Monocrystalline Solar Panels

Monocrystalline solar panels, also called single-crystalline cells, are made from the purest of silicon. This silicon is grown as a crystalline rod that is then cut into thin slices that will comprise the solar cells. They are the most efficient panels, with a solar panel efficiency coming in at between 19% and 22%. However, because they require pure silicon and are difficult to manufacture, they are the most expensive option.

Polycrystalline Solar Panels

Solar panels made of polycrystalline solar panels, also called multi crystalline cells, are not as efficient as monocrystalline cells. This is because the cells, as the name suggests, are grown not from a single silicon crystal, but from many smaller crystals.
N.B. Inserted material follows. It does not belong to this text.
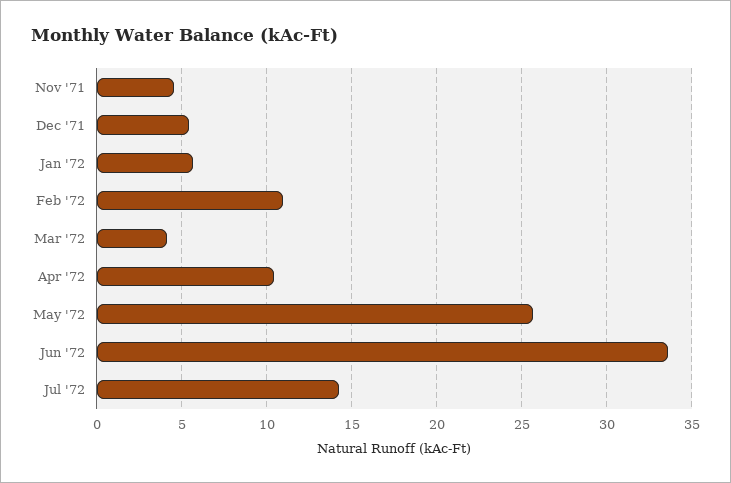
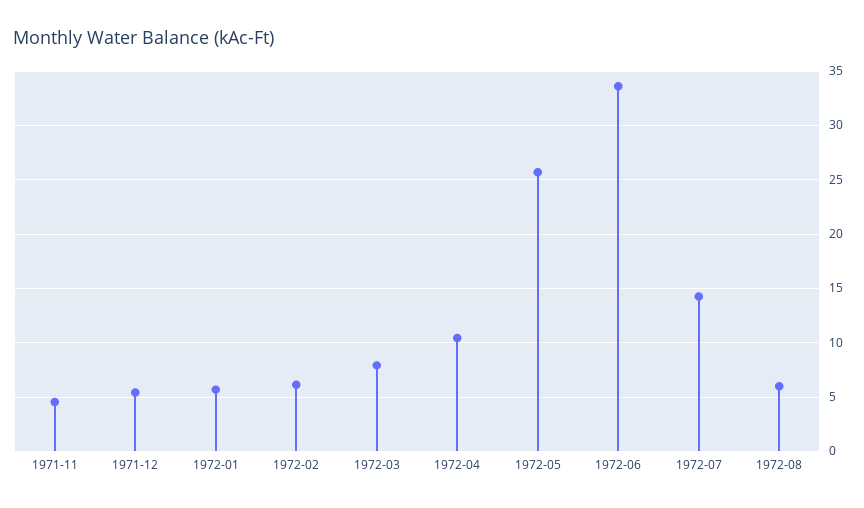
Feb '72: 11 -> 6
Mar '72: 4 -> 8
1972-08: none -> 6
These smaller crystals are cut thin and make up an individual solar cell. Polycrystalline solar panels range in efficiency from 15% to 20%, and they make up the bulk of most solar panels on the market.

Wiring and Busing

One part of solar panel efficiency that often gets overlooked is the action wiring of the panels and the “busbars”. Busbars are metal bars that carry large amounts of current. Every home has busbars in it, made from aluminum or copper, that distribute power from the power source (solar panels in a solar home, or the electrical grid in a non-solar home) to the circuit breaker. The quality of the wiring and the busbars plays an integral role in the efficiency of the solar panel. Think of it like a water tower: there may be plenty of water in the tower for everyone, but if the pipes are leaky, or overly narrow, the water won’t come out at the rate you want it to.


Finally, the reflection off a solar panel will contribute to the efficiency (or lack thereof). If a panel is highly reflective, the solar energy will bounce off of it and not be absorbed by the solar cells. This is why the glass layers on top of silicon cells are particularly important.


New Mexico’s climate makes it an ideal place for solar power. We have sunlight in spades, and very little weather that will interfere with the panels’ efficiency such as ice and snow. And when you combine the high efficiency of these solar panels (whichever type you choose) with the solar tax credits available for New Mexico residents, you can’t lose.